## About this exercise
Your answer should contain each record from the listing, repeated exactly.
______________________________
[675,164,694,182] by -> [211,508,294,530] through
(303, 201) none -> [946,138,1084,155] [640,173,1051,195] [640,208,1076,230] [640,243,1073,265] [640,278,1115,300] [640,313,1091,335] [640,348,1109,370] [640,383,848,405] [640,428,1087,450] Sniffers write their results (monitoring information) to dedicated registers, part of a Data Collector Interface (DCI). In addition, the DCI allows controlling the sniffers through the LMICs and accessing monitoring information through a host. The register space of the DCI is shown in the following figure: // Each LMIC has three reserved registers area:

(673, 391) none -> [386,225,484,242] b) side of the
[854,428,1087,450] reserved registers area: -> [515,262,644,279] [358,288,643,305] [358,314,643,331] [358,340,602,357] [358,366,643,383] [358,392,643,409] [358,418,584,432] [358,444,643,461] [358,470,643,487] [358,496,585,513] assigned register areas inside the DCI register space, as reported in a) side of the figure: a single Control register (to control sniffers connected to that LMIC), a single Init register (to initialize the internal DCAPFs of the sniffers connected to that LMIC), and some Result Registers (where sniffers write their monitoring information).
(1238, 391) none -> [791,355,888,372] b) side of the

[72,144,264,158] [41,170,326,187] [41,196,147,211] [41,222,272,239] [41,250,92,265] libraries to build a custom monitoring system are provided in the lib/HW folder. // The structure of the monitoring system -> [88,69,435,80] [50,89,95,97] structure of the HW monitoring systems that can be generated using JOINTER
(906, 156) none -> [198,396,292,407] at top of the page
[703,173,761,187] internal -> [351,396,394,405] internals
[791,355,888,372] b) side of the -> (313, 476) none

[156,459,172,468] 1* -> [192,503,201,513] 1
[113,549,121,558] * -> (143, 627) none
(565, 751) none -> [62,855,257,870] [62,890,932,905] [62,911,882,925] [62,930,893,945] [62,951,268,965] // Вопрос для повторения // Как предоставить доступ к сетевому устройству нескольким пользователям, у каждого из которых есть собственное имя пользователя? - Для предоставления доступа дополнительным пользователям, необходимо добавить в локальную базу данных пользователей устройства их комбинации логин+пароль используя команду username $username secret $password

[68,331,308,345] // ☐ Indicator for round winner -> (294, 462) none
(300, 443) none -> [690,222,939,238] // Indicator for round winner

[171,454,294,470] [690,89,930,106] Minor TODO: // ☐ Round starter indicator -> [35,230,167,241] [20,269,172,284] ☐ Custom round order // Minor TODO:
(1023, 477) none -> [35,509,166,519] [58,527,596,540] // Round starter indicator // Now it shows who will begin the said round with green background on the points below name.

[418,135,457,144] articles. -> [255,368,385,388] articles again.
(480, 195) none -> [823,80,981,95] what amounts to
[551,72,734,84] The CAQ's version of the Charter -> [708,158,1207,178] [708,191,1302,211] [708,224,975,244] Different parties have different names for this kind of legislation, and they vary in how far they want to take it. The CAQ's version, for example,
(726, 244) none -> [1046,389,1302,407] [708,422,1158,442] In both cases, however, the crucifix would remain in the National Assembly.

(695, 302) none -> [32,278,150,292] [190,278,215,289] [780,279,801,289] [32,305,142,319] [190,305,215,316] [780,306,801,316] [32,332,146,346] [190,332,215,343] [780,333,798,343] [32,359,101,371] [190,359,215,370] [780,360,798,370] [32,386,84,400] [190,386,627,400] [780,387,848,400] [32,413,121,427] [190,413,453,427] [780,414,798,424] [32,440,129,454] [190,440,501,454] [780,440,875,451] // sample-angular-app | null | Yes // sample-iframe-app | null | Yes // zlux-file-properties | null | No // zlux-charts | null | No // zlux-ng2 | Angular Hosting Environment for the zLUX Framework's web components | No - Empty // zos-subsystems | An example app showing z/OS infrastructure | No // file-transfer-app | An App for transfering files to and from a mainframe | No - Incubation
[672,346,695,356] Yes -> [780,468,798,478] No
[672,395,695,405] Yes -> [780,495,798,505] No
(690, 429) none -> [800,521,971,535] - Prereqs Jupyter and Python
______________________________
## Output of the task
[675,164,694,182] by -> [211,508,294,530] through
(303, 201) none -> [946,138,1084,155] [640,173,1051,195] [640,208,1076,230] [640,243,1073,265] [640,278,1115,300] [640,313,1091,335] [640,348,1109,370] [640,383,848,405] [640,428,1087,450] Sniffers write their results (monitoring information) to dedicated registers, part of a Data Collector Interface (DCI). In addition, the DCI allows controlling the sniffers through the LMICs and accessing monitoring information through a host. The register space of the DCI is shown in the following figure: // Each LMIC has three reserved registers area:

(673, 391) none -> [386,225,484,242] b) side of the
[854,428,1087,450] reserved registers area: -> [515,262,644,279] [358,288,643,305] [358,314,643,331] [358,340,602,357] [358,366,643,383] [358,392,643,409] [358,418,584,432] [358,444,643,461] [358,470,643,487] [358,496,585,513] assigned register areas inside the DCI register space, as reported in a) side of the figure: a single Control register (to control sniffers connected to that LMIC), a single Init register (to initialize the internal DCAPFs of the sniffers connected to that LMIC), and some Result Registers (where sniffers write their monitoring information).
(1238, 391) none -> [791,355,888,372] b) side of the

[72,144,264,158] [41,170,326,187] [41,196,147,211] [41,222,272,239] [41,250,92,265] libraries to build a custom monitoring system are provided in the lib/HW folder. // The structure of the monitoring system -> [88,69,435,80] [50,89,95,97] structure of the HW monitoring systems that can be generated using JOINTER
(906, 156) none -> [198,396,292,407] at top of the page
[703,173,761,187] internal -> [351,396,394,405] internals
[791,355,888,372] b) side of the -> (313, 476) none

[156,459,172,468] 1* -> [192,503,201,513] 1
[113,549,121,558] * -> (143, 627) none
(565, 751) none -> [62,855,257,870] [62,890,932,905] [62,911,882,925] [62,930,893,945] [62,951,268,965] // Вопрос для повторения // Как предоставить доступ к сетевому устройству нескольким пользователям, у каждого из которых есть собственное имя пользователя? - Для предоставления доступа дополнительным пользователям, необходимо добавить в локальную базу данных пользователей устройства их комбинации логин+пароль используя команду username $username secret $password

[68,331,308,345] // ☐ Indicator for round winner -> (294, 462) none
(300, 443) none -> [690,222,939,238] // Indicator for round winner

[171,454,294,470] [690,89,930,106] Minor TODO: // ☐ Round starter indicator -> [35,230,167,241] [20,269,172,284] ☐ Custom round order // Minor TODO:
(1023, 477) none -> [35,509,166,519] [58,527,596,540] // Round starter indicator // Now it shows who will begin the said round with green background on the points below name.

[418,135,457,144] articles. -> [255,368,385,388] articles again.
(480, 195) none -> [823,80,981,95] what amounts to
[551,72,734,84] The CAQ's version of the Charter -> [708,158,1207,178] [708,191,1302,211] [708,224,975,244] Different parties have different names for this kind of legislation, and they vary in how far they want to take it. The CAQ's version, for example,
(726, 244) none -> [1046,389,1302,407] [708,422,1158,442] In both cases, however, the crucifix would remain in the National Assembly.

(695, 302) none -> [32,278,150,292] [190,278,215,289] [780,279,801,289] [32,305,142,319] [190,305,215,316] [780,306,801,316] [32,332,146,346] [190,332,215,343] [780,333,798,343] [32,359,101,371] [190,359,215,370] [780,360,798,370] [32,386,84,400] [190,386,627,400] [780,387,848,400] [32,413,121,427] [190,413,453,427] [780,414,798,424] [32,440,129,454] [190,440,501,454] [780,440,875,451] // sample-angular-app | null | Yes // sample-iframe-app | null | Yes // zlux-file-properties | null | No // zlux-charts | null | No // zlux-ng2 | Angular Hosting Environment for the zLUX Framework's web components | No - Empty // zos-subsystems | An example app showing z/OS infrastructure | No // file-transfer-app | An App for transfering files to and from a mainframe | No - Incubation
[672,346,695,356] Yes -> [780,468,798,478] No
[672,395,695,405] Yes -> [780,495,798,505] No
(690, 429) none -> [800,521,971,535] - Prereqs Jupyter and Python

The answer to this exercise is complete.